Top of Raw data

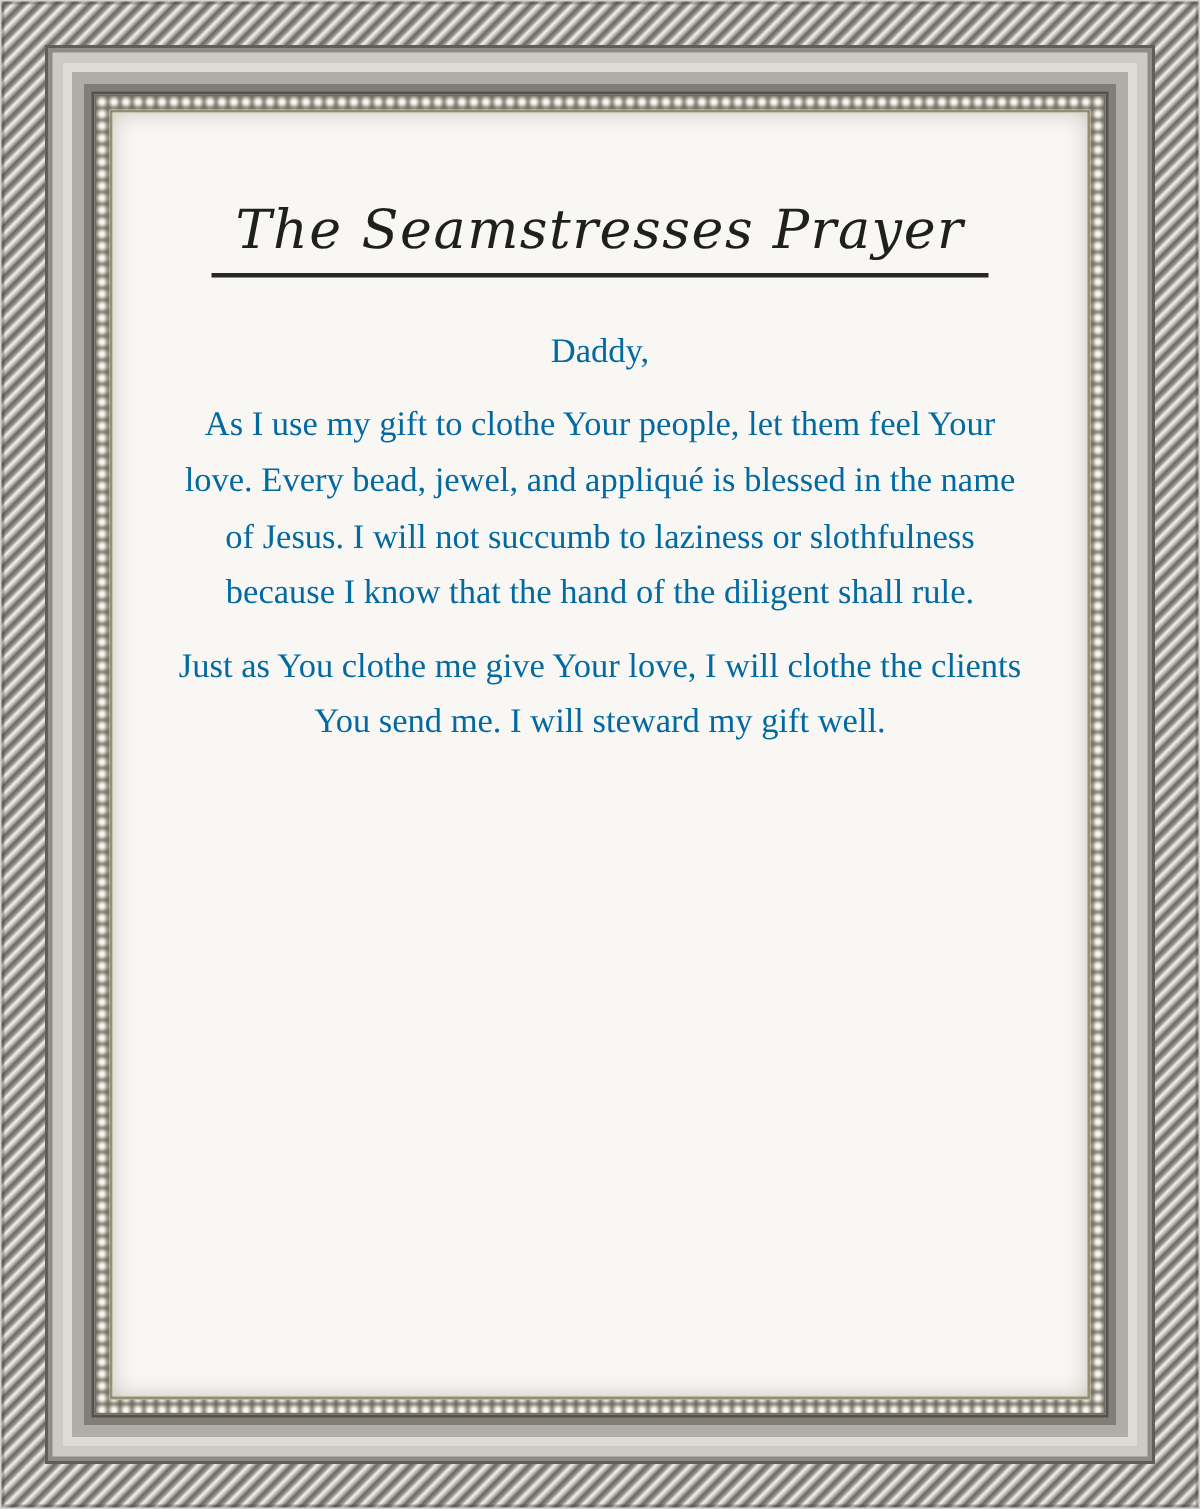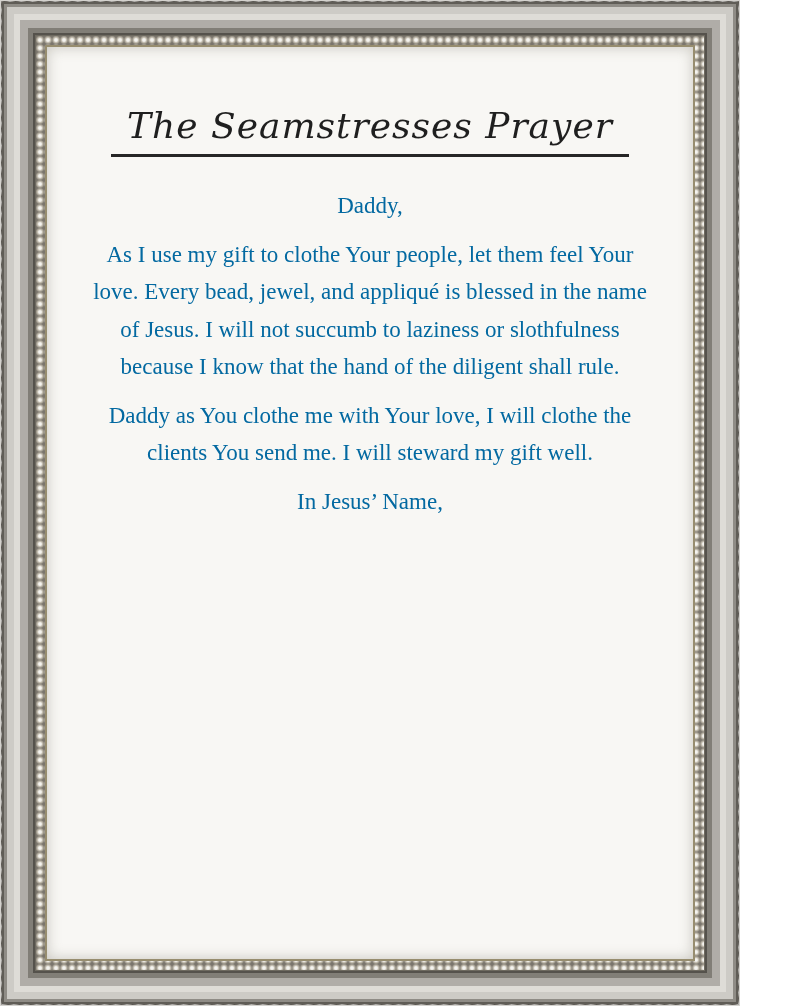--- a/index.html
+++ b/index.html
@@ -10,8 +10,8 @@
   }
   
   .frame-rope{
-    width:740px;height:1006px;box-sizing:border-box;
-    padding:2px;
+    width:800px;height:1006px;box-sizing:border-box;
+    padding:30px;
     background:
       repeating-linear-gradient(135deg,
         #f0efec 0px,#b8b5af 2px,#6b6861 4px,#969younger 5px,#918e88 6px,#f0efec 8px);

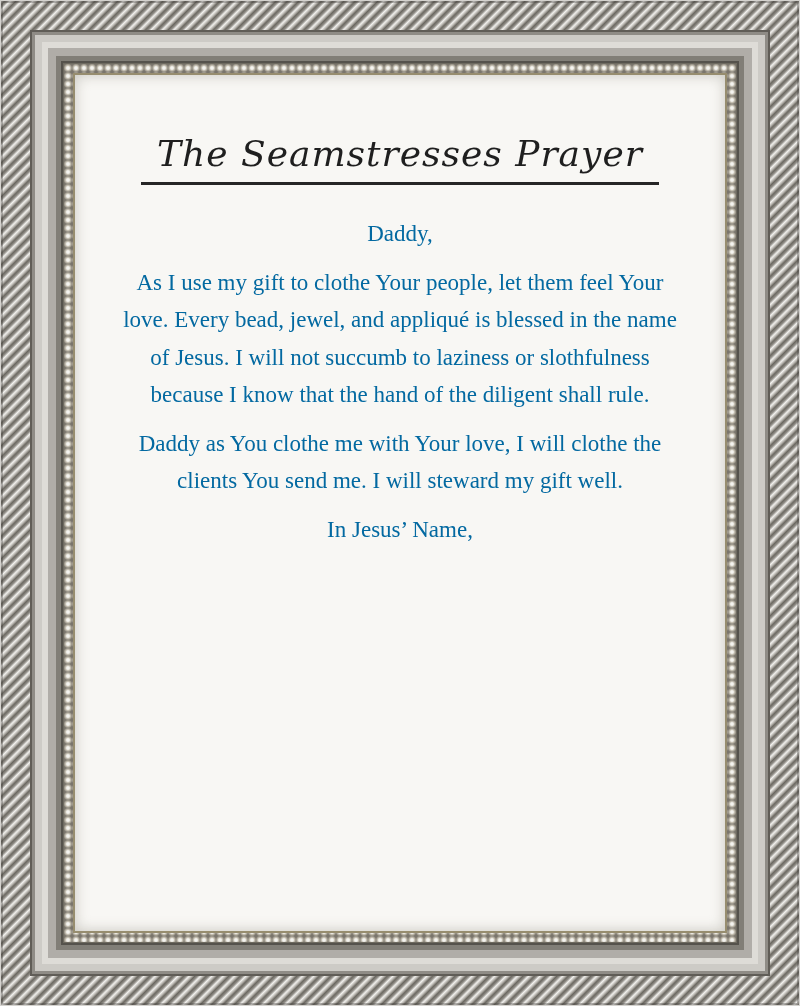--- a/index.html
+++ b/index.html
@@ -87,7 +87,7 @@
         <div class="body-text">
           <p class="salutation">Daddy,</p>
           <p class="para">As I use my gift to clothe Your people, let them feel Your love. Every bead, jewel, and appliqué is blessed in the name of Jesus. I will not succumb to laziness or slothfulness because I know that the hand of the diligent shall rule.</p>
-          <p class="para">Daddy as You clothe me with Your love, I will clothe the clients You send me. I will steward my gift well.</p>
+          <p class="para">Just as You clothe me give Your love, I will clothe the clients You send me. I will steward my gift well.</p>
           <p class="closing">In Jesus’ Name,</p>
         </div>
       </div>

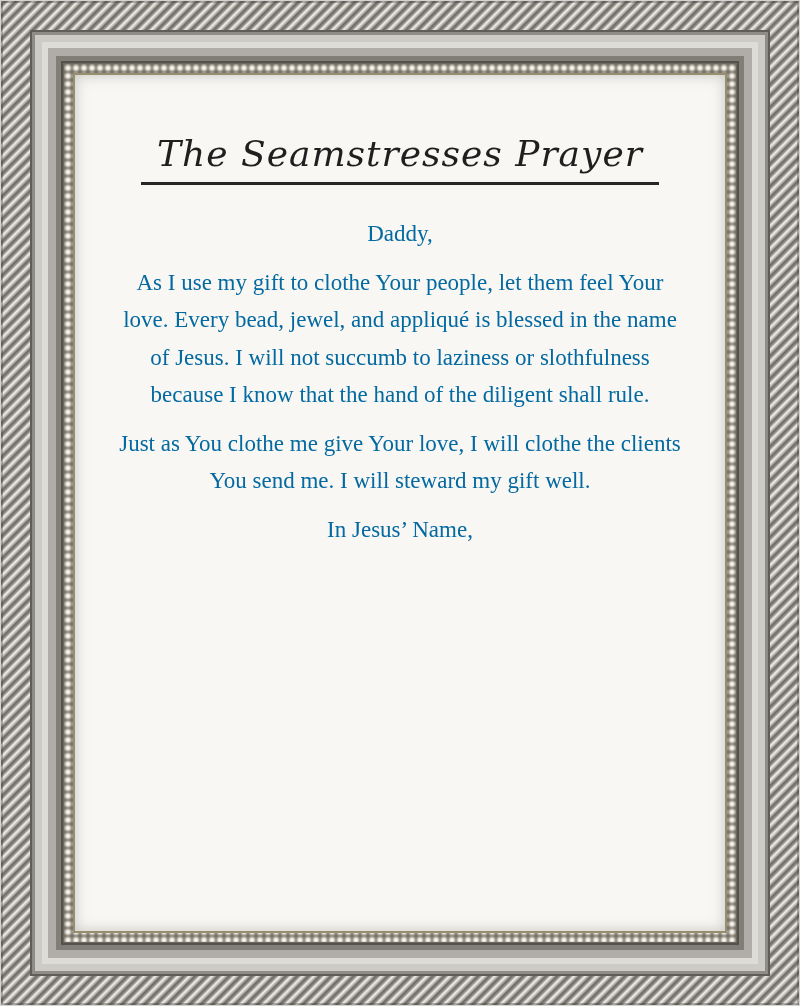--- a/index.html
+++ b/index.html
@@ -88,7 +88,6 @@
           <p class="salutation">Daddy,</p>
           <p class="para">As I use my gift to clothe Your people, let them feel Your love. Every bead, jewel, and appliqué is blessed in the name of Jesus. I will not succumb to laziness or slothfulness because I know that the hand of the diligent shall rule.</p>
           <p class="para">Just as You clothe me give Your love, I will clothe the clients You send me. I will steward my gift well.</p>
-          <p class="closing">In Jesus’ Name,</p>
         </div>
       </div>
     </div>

Bottom of Raw data
Top of Raw data

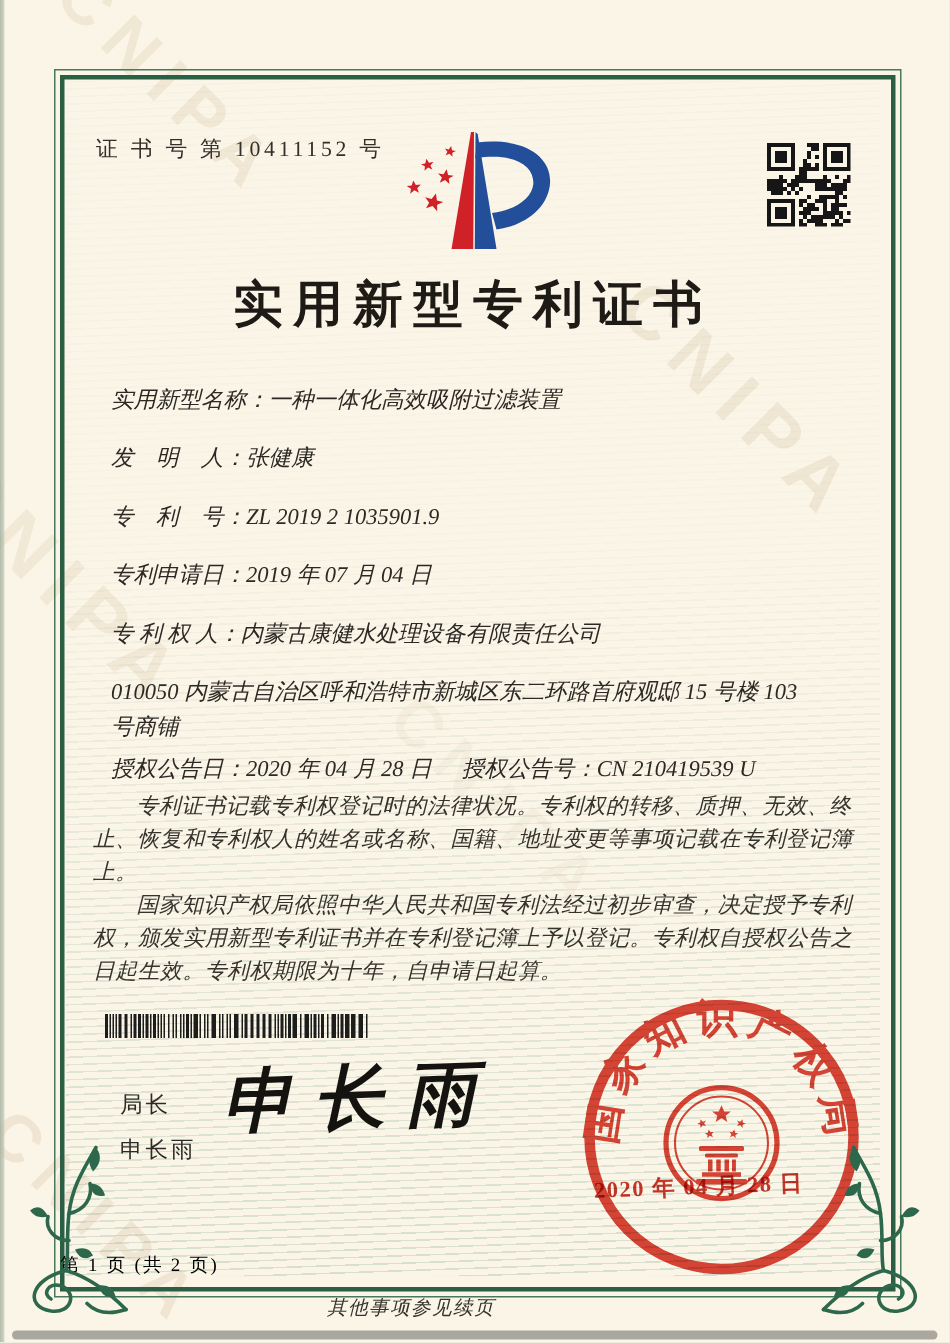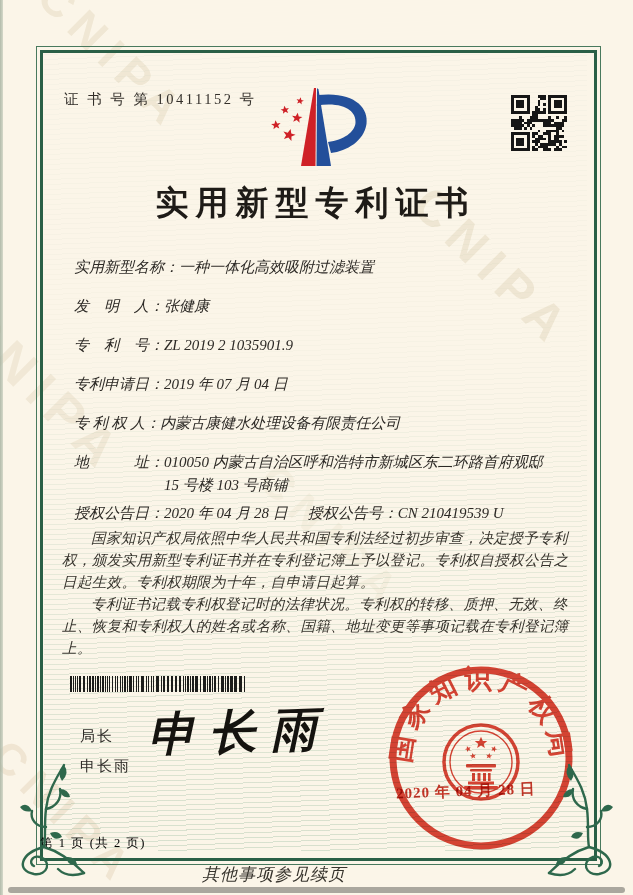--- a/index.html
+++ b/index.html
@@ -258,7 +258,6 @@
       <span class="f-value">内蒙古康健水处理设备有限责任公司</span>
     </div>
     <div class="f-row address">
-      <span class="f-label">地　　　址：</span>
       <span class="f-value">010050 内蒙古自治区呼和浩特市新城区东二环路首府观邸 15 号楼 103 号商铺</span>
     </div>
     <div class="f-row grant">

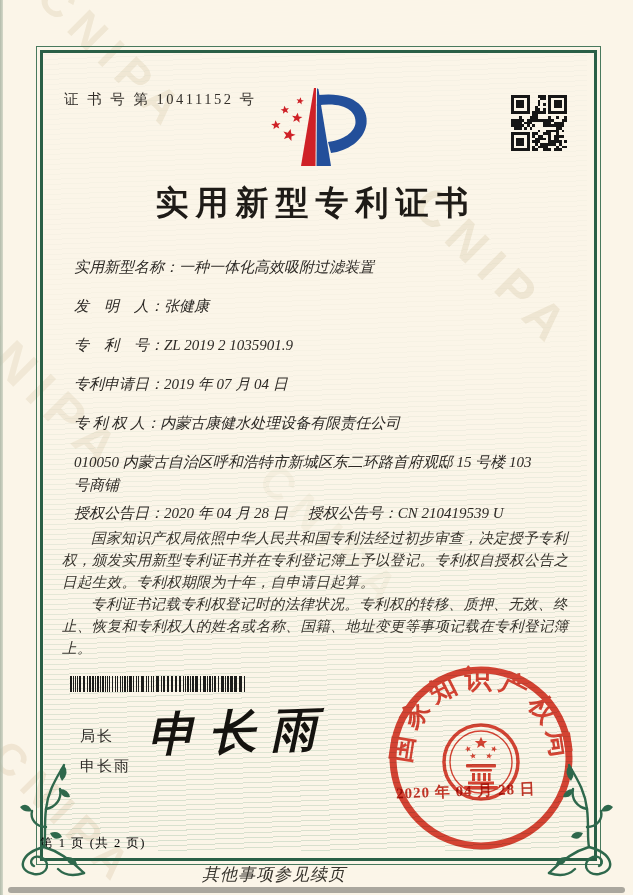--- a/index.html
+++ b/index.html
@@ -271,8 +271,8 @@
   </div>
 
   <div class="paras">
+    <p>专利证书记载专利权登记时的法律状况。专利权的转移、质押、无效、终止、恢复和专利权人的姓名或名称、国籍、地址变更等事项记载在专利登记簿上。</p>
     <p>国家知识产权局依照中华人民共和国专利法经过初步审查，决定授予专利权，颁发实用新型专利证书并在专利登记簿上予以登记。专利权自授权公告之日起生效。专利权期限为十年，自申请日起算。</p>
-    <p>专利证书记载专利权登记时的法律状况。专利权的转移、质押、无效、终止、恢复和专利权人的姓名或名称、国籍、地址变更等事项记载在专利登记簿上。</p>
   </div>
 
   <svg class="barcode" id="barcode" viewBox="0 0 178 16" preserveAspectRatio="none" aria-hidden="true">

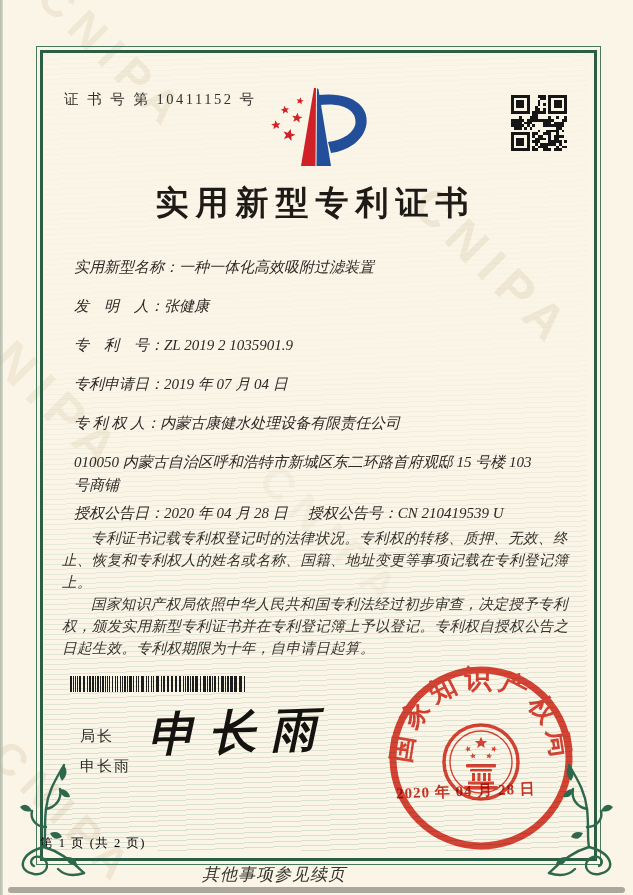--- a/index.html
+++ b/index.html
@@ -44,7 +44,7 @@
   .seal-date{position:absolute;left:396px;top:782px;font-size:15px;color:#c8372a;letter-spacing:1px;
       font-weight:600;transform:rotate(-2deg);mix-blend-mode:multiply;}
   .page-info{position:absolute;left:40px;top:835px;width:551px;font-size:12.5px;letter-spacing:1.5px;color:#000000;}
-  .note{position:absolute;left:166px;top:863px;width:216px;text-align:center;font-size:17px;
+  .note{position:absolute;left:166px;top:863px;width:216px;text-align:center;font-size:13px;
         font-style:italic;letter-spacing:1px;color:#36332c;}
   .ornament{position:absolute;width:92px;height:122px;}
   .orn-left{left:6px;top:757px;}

Bottom of Raw data

- Exercise directions -
Search the listing above for lines containing "value", and copy them.

- Solution for this exercise -
       <span class="f-value">内蒙古康健水处理设备有限责任公司</span>
       <span class="f-value">010050 内蒙古自治区呼和浩特市新城区东二环路首府观邸 15 号楼 103 号商铺</span>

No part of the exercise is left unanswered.